# **Decoding Real Estate Trends: Exploring Regression Models for House Price Prediction**

## **Introduction**

House prices are influenced by a wide array of factors, from physical attributes like square footage to seemingly obscure details like proximity to railroads. Understanding the nuances behind these price variations is crucial for developing effective predictive models. This project explores the Kaggle competition dataset, "House Prices – Advanced Regression Techniques," to tackle the challenge of predicting sales prices using regression methods.

The aim of this project is to provide hands-on experience in regression analysis, with a particular focus on linear regression. By analyzing the Ames Housing dataset, which contains 79 explanatory variables describing residential homes, the intricate relationships between these features and house prices are explored. Through creative feature engineering and experimentation with different regression techniques, models are developed to deliver accurate predictions while minimizing errors.

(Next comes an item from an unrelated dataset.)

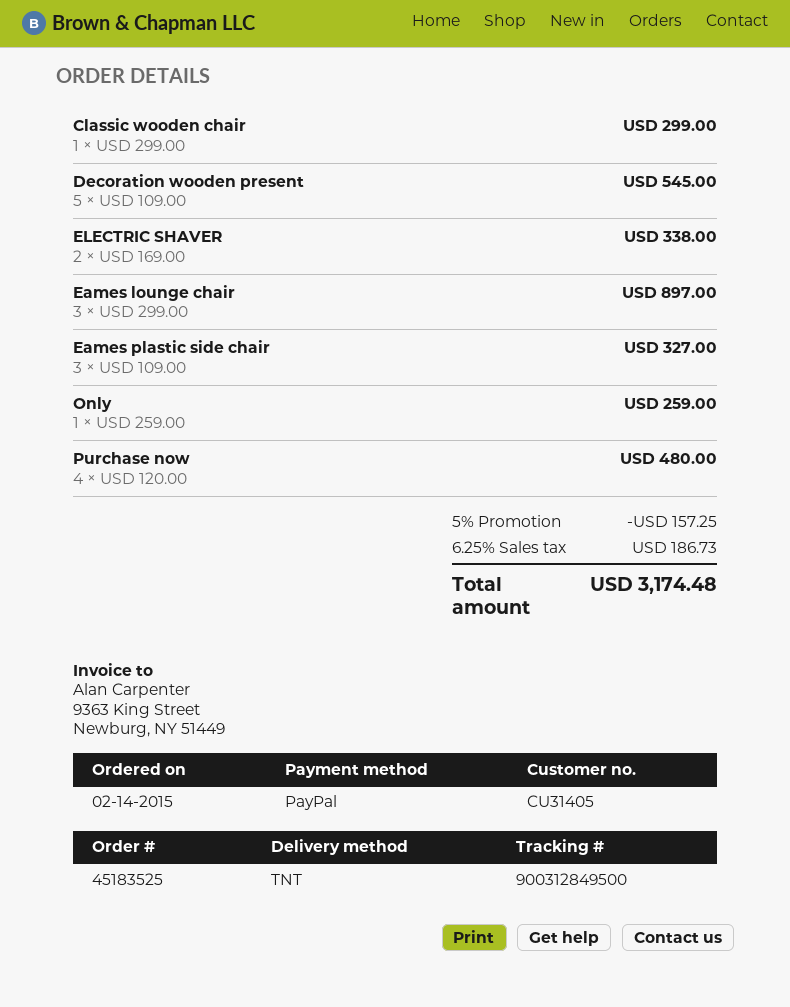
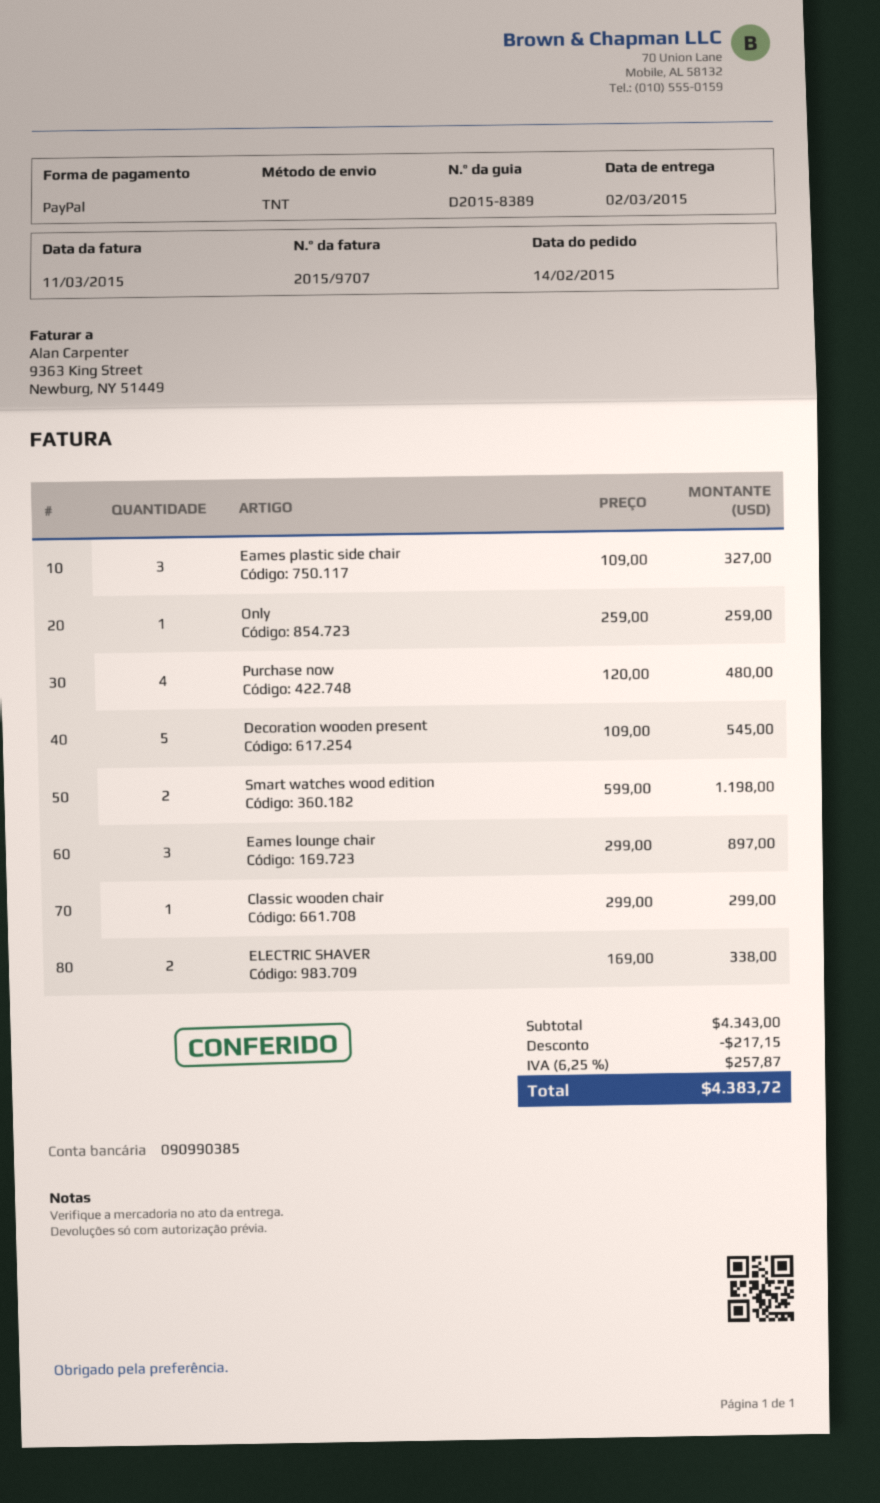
Smart watches wood edition: none -> 2 x 599.00 = 1198.00
discount: 157.25 -> 217.15
tax: 6.25% = 186.73 -> 6.25% = 257.87
total: 3174.48 -> 4383.72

Beyond technical skill development, this project offers an opportunity to gain a deeper understanding of the pre-processing steps required for regression problems. Various transformations are applied, features are selected or engineered, and models are refined to improve prediction performance. This process highlights the real-world applications of regression in domains such as economics and real estate.

## **Data**

The dataset used in this project is the "House Prices - Advanced Regression Techniques" dataset, sourced from Kaggle. It contains extensive information about residential homes in Ames, Iowa, and includes 79 explanatory variables that describe various aspects influencing house prices. Below are key columns from the dataset:

- **Id:** Unique identifier for each house
- **MSSubClass:** The type of dwelling involved in the sale
- **MSZoning:** The general zoning classification
- **LotArea:** Lot size in square feet
- **OverallQual:** Overall material and finish quality
- **OverallCond:** Overall condition rating
- **YearBuilt:** Original construction date
- **YearRemodAdd:** Remodel date
- **Exterior1st:** Exterior covering on the house
- **Exterior2nd:** Exterior covering (if more than one material)
- **SalePrice:** The property's sale price (target variable)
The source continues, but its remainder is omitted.